While we pile wrong on wrong upon the heap

Daniel Galef, ‘Desert Kite’

These endless shifting sands—
They’re always changing hands,
But you can’t make bricks without breaking a little hay.
With oil the streets are pavèd;
Since Solomon and David,
They draft a brand-new atlas every day.
The apostles! The epistles!
And the fossil fuels and missiles—
Like manna in the wilderness they fall!
The land of Abrahamics
Now hosts General Dynamics
With their guardian angels gliding over all.

Janice D. Soderling, ‘Out of Paradise’

A closely woven stillness lines the air,
like linen bedding in a lifted coffin.
Though silence is a hallmark of our time, not often
has the hush been so oppressive. Where
the sand fox sprawls, sprawls too the shattered hare.
Cadavers of gazelle and roe deer stiffen;
the wadded pods of thorn trees burst. If when
you ponder on this devastated garden,
its wretched shame, its bottomless despair,
think not animal, but human, shreds in Eden.
And human was the animal lately passing there.

Janet Kenny, ‘After’

We saw them sweep in like a wolf on the fold.
We hypocrites judge as if time was involved.

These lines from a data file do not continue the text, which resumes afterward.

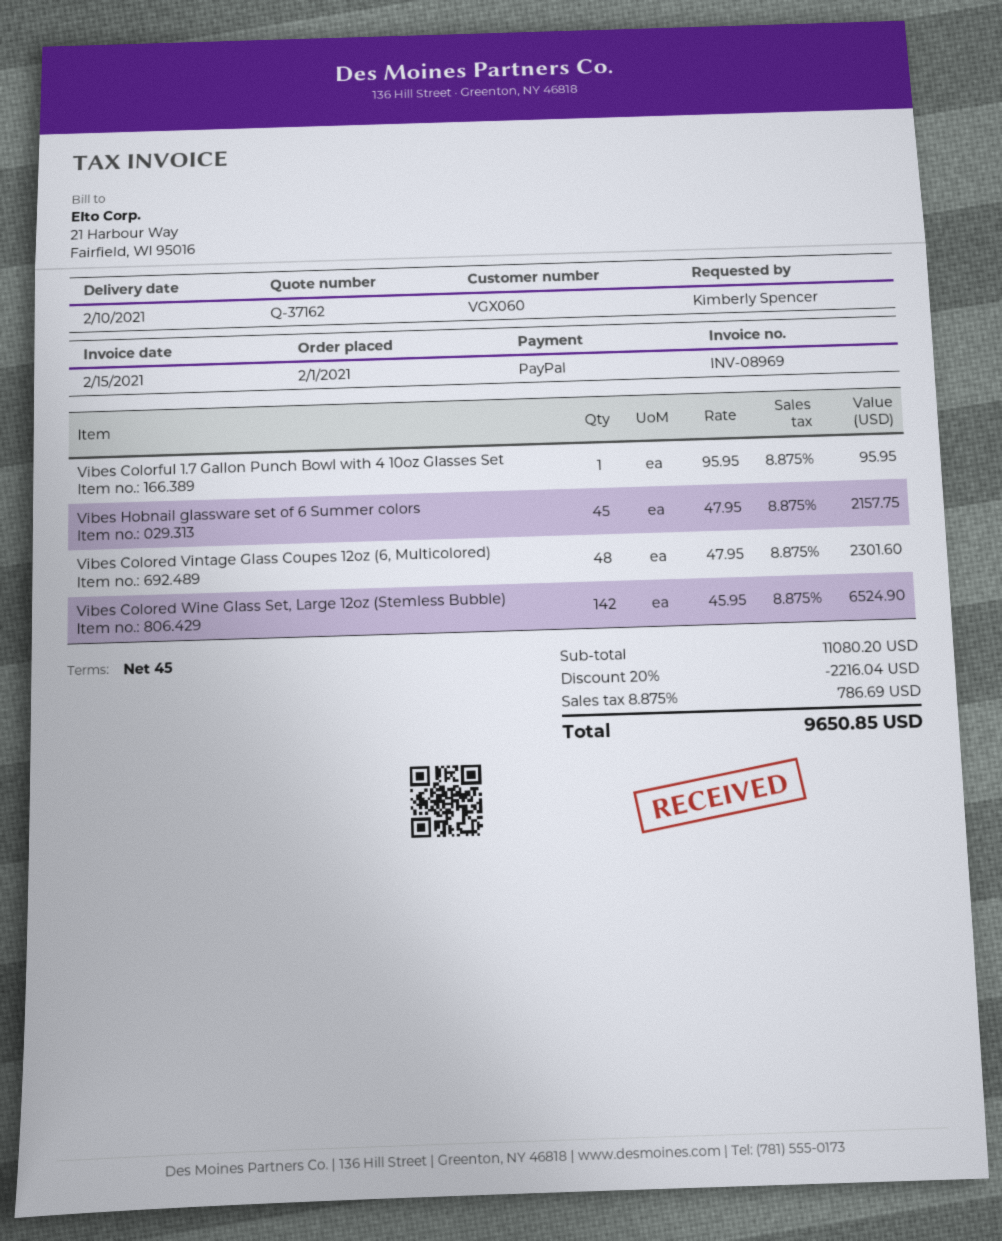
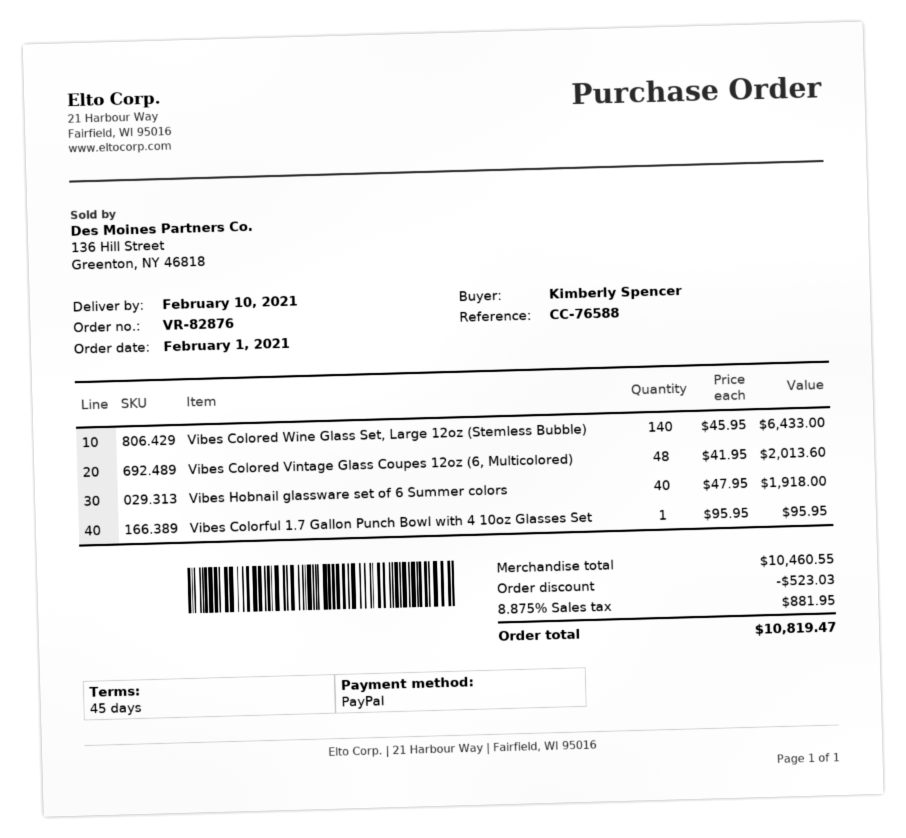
Vibes Hobnail glassware set of 6 Summer colors: 45 x 47.95 = 2157.75 -> 40 x 47.95 = 1918.00
Vibes Colored Vintage Glass Coupes 12oz (6, Multicolored): 48 x 47.95 = 2301.60 -> 48 x 41.95 = 2013.60
Vibes Colored Wine Glass Set, Large 12oz (Stemless Bubble): 142 x 45.95 = 6524.90 -> 140 x 45.95 = 6433.00
subtotal: 11080.20 -> 10460.55
discount: 2216.04 -> 523.03
tax: 8.875% = 786.69 -> 8.875% = 881.95
total: 9650.85 -> 10819.47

Lament, all you lovers whose loved ones are gone.
Condemn, all you judges now grief is your song.

After the fury what’s left to repair?
Oh impotent jury, your conscience is there.

No poem will save us no tears will avail.
No weapons will spare us from history’s gale.

No art can encompass the scale of this rage.
“Tomorrow” is yesterday trapped in a cage.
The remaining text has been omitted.